Start of Entries provided

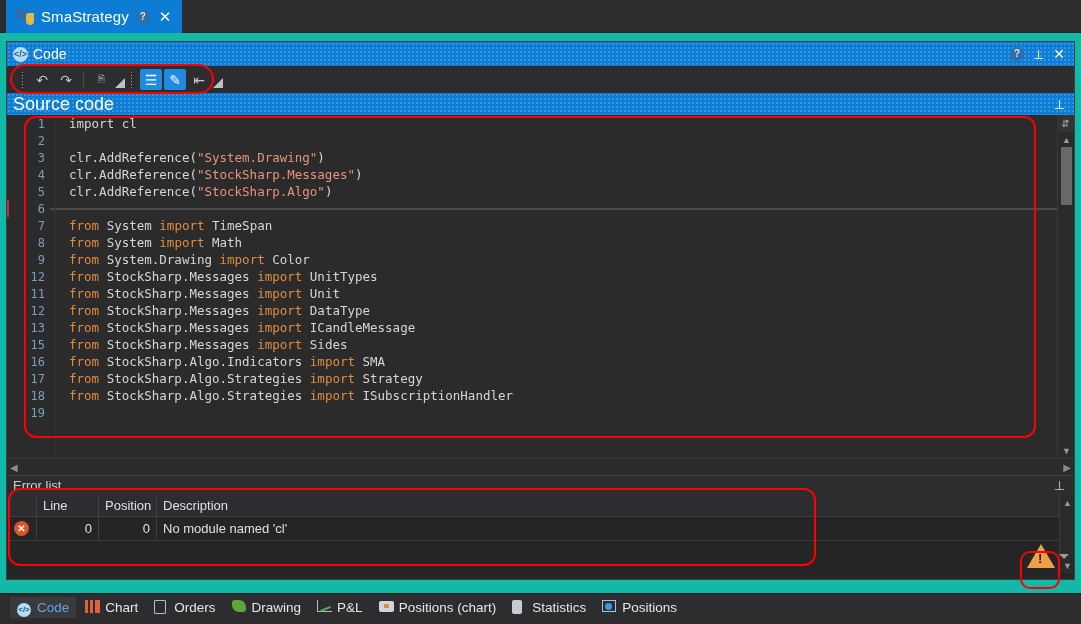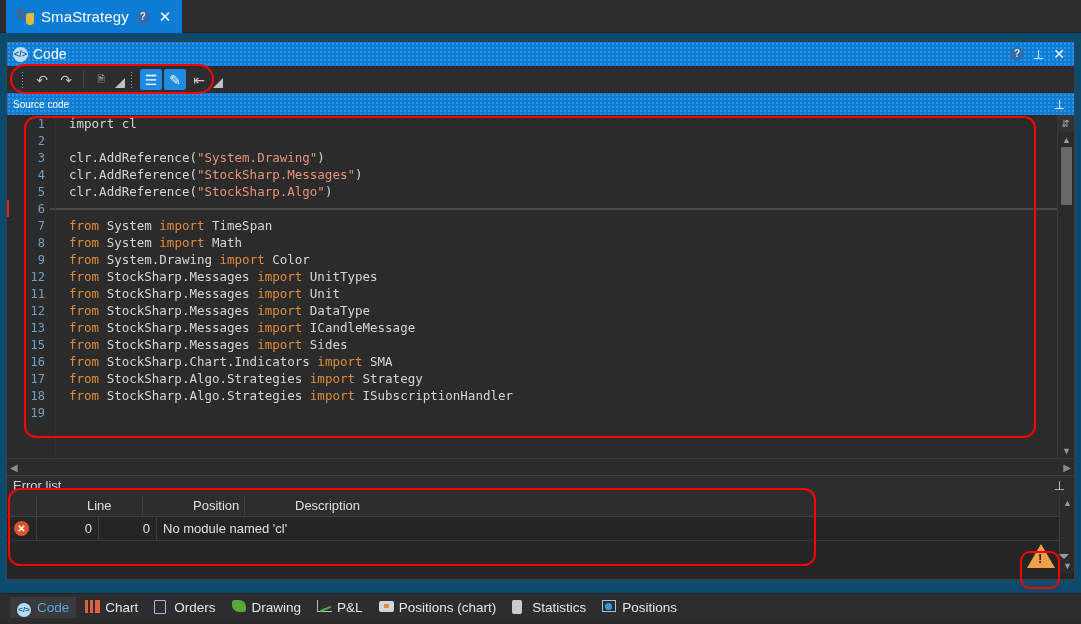--- a/index.html
+++ b/index.html
@@ -2,21 +2,21 @@
 <html><head>
 <meta charset="utf-8">
 <style>
   * { box-sizing: border-box; margin: 0; padding: 0; }
   html, body {
     width: 1081px; height: 624px;
     background: #2b2b2b;
     font-family: "Liberation Sans", sans-serif;
     overflow: hidden;
   }
-  #app { position: relative; width: 1081px; height: 621px; background: #0c4a6e; }
+  #app { position: relative; width: 1081px; height: 621px; background: #14b8a6; }
 
   
   .tabstrip {
     position: absolute; left: 0; top: 0; width: 1081px; height: 33px;
     background: #2d2d30; border-bottom: 1px solid #1f1f1f;
   }
   .strat-tab {
     position: absolute; left: 6px; top: 0; height: 33px;
     background: #0c7cd5; display: flex; align-items: center;
     padding: 0 9px 0 11px; gap: 7px;
@@ -67,21 +67,21 @@
   .tbtn {
     width:22px;height:21px;display:flex;align-items:center;justify-content:center;
     color:#c8c8c8; font-size:14px; border-radius:2px;
   }
   .tbtn.active { background:#1e8ae0; color:#fff; }
   .tsep { width:1px;height:17px;background:#4a4a4c;margin:0 4px; }
   .caret { width:0;height:0;border-left:5px solid transparent;border-top:5px solid transparent;border-bottom:5px solid #c0c0c0;border-right:5px solid #c0c0c0;margin:6px 3px 0 1px;}
 
   
   .src-caption { height: 22px; background:#0c7cd5; display:flex; align-items:center; padding:0 6px; position:relative; overflow:hidden;}
-  .src-caption .cap-text { color:#fff; font-size:10px; z-index:2; }
+  .src-caption .cap-text { color:#fff; font-size:18px; z-index:2; }
 
   
   .editor-wrap { position:relative; height: 343px; background:#2b2b2b; display:flex; }
   .editor {
     flex: 1; background:#2b2b2b; position:relative; overflow:hidden;
     font-family: "DejaVu Sans Mono", monospace; font-size: 12.5px;
   }
   .gutter-rule { position:absolute; left:48px; top:0; bottom:0; width:1px; background:#323232;}
   .line { display:flex; height:17px; align-items:center; }
   .ln {
@@ -105,21 +105,21 @@
   
   .err-caption { height:20px; background:#2d2d30; display:flex; align-items:center; padding:0 6px; position:relative; overflow:hidden; border-top:1px solid #3f3f41;}
   .err-caption .cap-text { color:#d0d0d0; font-size:13px; z-index:2;text-align:center; }
   .dots-dark {
     position:absolute; left:58px; top:0; right:20px; bottom:0;
     background-image: radial-gradient(#5a5a5a 0.6px, transparent 0.7px);
     background-size:4px 4px; z-index:1;
   }
   .err-body { height:78px; background:#252526; position:relative; display:flex; }
   .err-table { flex:1; }
-  .err-head { display:flex; height:22px; background:#2d2d30; border-bottom:1px solid #3f3f41; color:#e0e0e0; font-size:13px;gap:44px;}
+  .err-head { display:flex; height:22px; background:#2d2d30; border-bottom:1px solid #3f3f41; color:#e0e0e0; font-size:13px;}
   .err-head div, .err-row div { display:flex; align-items:center; padding:0 6px; }
   .c-icon { width:30px; flex:0 0 30px; border-right:1px solid #3f3f41; justify-content:center;}
   .c-line { width:62px; flex:0 0 62px; border-right:1px solid #3f3f41; }
   .c-pos  { width:58px; flex:0 0 58px; border-right:1px solid #3f3f41; }
   .c-desc { flex:1; }
   .err-head .c-line, .err-head .c-pos { justify-content:flex-start; }
   .err-row { display:flex; height:24px; color:#e0e0e0; font-size:13px; border-bottom:1px solid #3a3a3a;}
   .err-row .c-line, .err-row .c-pos { justify-content:flex-end; }
   .err-x { width:15px;height:15px;border-radius:50%;background:#d9552e;color:#fff;font-size:10px;line-height:15px;text-align:center;font-weight:bold;}
   .err-scroll { width:15px; background:#2b2b2b; position:relative; border-left:1px solid #3a3a3a;}
@@ -256,21 +256,21 @@
           <div class="line">
             <span class="ln">13</span>
             <span class="lt" style="flex: 1 1 0%;"><span class="kw">from</span><span class=""> StockSharp.Messages </span><span class="kw">import</span><span class=""> ICandleMessage</span></span>
           </div>
           <div class="line">
             <span class="ln">15</span>
             <span class="lt" style="flex: 1 1 0%;"><span class="kw">from</span><span class=""> StockSharp.Messages </span><span class="kw">import</span><span class=""> Sides</span></span>
           </div>
           <div class="line">
             <span class="ln">16</span>
-            <span class="lt" style="flex: 1 1 0%;"><span class="kw">from</span><span class=""> StockSharp.Chart.Indicators </span><span class="kw">import</span><span class=""> SMA</span></span>
+            <span class="lt" style="flex: 1 1 0%;"><span class="kw">from</span><span class=""> StockSharp.Algo.Indicators </span><span class="kw">import</span><span class=""> SMA</span></span>
           </div>
           <div class="line">
             <span class="ln">17</span>
             <span class="lt" style="flex: 1 1 0%;"><span class="kw">from</span><span class=""> StockSharp.Algo.Strategies </span><span class="kw">import</span><span class=""> Strategy</span></span>
           </div>
           <div class="line">
             <span class="ln">18</span>
             <span class="lt" style="flex: 1 1 0%;"><span class="kw">from</span><span class=""> StockSharp.Algo.Strategies </span><span class="kw">import</span><span class=""> ISubscriptionHandler</span></span>
           </div>
           <div class="line">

End of Entries provided

Exercise aim: Your output is the lines from the top of the entries through the line containing "position: absolute; left: 0;", exactly as they stand. No pictures belong in it.

Answer section:
--- a/index.html
+++ b/index.html
@@ -2,21 +2,21 @@
 <html><head>
 <meta charset="utf-8">
 <style>
   * { box-sizing: border-box; margin: 0; padding: 0; }
   html, body {
     width: 1081px; height: 624px;
     background: #2b2b2b;
     font-family: "Liberation Sans", sans-serif;
     overflow: hidden;
   }
-  #app { position: relative; width: 1081px; height: 621px; background: #0c4a6e; }
+  #app { position: relative; width: 1081px; height: 621px; background: #14b8a6; }
 
   
   .tabstrip {
     position: absolute; left: 0; top: 0; width: 1081px; height: 33px;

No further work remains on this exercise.